→ DATASET RECORDS
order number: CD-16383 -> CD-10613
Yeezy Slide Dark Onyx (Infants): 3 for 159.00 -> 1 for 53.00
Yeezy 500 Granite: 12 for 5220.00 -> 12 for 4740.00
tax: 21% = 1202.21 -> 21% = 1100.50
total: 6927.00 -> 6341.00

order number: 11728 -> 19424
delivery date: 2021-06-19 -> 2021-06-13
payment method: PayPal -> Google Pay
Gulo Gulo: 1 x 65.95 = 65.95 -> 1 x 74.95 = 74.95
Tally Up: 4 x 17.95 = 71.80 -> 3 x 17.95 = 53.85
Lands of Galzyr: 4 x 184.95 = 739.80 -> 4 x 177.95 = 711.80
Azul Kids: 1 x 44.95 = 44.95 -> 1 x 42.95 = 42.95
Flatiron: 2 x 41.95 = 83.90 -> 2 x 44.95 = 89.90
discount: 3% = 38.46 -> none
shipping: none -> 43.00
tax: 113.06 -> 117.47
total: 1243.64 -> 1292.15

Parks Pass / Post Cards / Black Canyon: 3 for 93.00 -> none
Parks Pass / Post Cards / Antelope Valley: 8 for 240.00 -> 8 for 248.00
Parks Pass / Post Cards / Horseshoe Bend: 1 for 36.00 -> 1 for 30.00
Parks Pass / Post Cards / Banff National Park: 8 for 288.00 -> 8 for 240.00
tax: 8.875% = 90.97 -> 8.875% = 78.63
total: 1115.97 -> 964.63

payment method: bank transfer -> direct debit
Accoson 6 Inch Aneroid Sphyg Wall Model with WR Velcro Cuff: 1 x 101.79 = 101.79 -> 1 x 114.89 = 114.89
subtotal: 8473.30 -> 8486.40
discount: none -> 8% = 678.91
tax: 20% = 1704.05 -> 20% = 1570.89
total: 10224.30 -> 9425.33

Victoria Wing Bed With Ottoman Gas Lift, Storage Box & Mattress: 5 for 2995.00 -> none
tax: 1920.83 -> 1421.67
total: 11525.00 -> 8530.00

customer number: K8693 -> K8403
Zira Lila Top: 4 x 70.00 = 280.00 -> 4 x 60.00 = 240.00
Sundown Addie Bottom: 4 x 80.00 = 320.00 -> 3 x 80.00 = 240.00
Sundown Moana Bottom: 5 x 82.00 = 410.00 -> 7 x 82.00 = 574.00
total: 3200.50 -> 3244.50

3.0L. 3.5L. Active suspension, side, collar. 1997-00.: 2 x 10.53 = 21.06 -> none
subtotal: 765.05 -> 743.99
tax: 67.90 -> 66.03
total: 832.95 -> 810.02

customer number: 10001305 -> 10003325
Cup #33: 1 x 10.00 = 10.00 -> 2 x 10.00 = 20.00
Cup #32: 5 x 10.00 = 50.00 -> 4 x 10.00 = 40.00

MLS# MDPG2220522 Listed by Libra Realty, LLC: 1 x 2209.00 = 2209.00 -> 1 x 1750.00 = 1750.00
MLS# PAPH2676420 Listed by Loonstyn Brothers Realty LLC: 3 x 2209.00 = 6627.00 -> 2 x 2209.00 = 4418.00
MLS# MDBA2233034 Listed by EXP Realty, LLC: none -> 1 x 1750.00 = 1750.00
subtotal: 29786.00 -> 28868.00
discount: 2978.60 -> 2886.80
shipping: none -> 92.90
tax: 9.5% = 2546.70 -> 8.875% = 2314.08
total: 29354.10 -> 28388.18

→ TASK INSTRUCTIONS
Each record above needs to be reproduced exactly as written.

→ ANSWER SPACE
order number: CD-16383 -> CD-10613
Yeezy Slide Dark Onyx (Infants): 3 for 159.00 -> 1 for 53.00
Yeezy 500 Granite: 12 for 5220.00 -> 12 for 4740.00
tax: 21% = 1202.21 -> 21% = 1100.50
total: 6927.00 -> 6341.00

order number: 11728 -> 19424
delivery date: 2021-06-19 -> 2021-06-13
payment method: PayPal -> Google Pay
Gulo Gulo: 1 x 65.95 = 65.95 -> 1 x 74.95 = 74.95
Tally Up: 4 x 17.95 = 71.80 -> 3 x 17.95 = 53.85
Lands of Galzyr: 4 x 184.95 = 739.80 -> 4 x 177.95 = 711.80
Azul Kids: 1 x 44.95 = 44.95 -> 1 x 42.95 = 42.95
Flatiron: 2 x 41.95 = 83.90 -> 2 x 44.95 = 89.90
discount: 3% = 38.46 -> none
shipping: none -> 43.00
tax: 113.06 -> 117.47
total: 1243.64 -> 1292.15

Parks Pass / Post Cards / Black Canyon: 3 for 93.00 -> none
Parks Pass / Post Cards / Antelope Valley: 8 for 240.00 -> 8 for 248.00
Parks Pass / Post Cards / Horseshoe Bend: 1 for 36.00 -> 1 for 30.00
Parks Pass / Post Cards / Banff National Park: 8 for 288.00 -> 8 for 240.00
tax: 8.875% = 90.97 -> 8.875% = 78.63
total: 1115.97 -> 964.63

payment method: bank transfer -> direct debit
Accoson 6 Inch Aneroid Sphyg Wall Model with WR Velcro Cuff: 1 x 101.79 = 101.79 -> 1 x 114.89 = 114.89
subtotal: 8473.30 -> 8486.40
discount: none -> 8% = 678.91
tax: 20% = 1704.05 -> 20% = 1570.89
total: 10224.30 -> 9425.33

Victoria Wing Bed With Ottoman Gas Lift, Storage Box & Mattress: 5 for 2995.00 -> none
tax: 1920.83 -> 1421.67
total: 11525.00 -> 8530.00

customer number: K8693 -> K8403
Zira Lila Top: 4 x 70.00 = 280.00 -> 4 x 60.00 = 240.00
Sundown Addie Bottom: 4 x 80.00 = 320.00 -> 3 x 80.00 = 240.00
Sundown Moana Bottom: 5 x 82.00 = 410.00 -> 7 x 82.00 = 574.00
total: 3200.50 -> 3244.50

3.0L. 3.5L. Active suspension, side, collar. 1997-00.: 2 x 10.53 = 21.06 -> none
subtotal: 765.05 -> 743.99
tax: 67.90 -> 66.03
total: 832.95 -> 810.02

customer number: 10001305 -> 10003325
Cup #33: 1 x 10.00 = 10.00 -> 2 x 10.00 = 20.00
Cup #32: 5 x 10.00 = 50.00 -> 4 x 10.00 = 40.00

MLS# MDPG2220522 Listed by Libra Realty, LLC: 1 x 2209.00 = 2209.00 -> 1 x 1750.00 = 1750.00
MLS# PAPH2676420 Listed by Loonstyn Brothers Realty LLC: 3 x 2209.00 = 6627.00 -> 2 x 2209.00 = 4418.00
MLS# MDBA2233034 Listed by EXP Realty, LLC: none -> 1 x 1750.00 = 1750.00
subtotal: 29786.00 -> 28868.00
discount: 2978.60 -> 2886.80
shipping: none -> 92.90
tax: 9.5% = 2546.70 -> 8.875% = 2314.08
total: 29354.10 -> 28388.18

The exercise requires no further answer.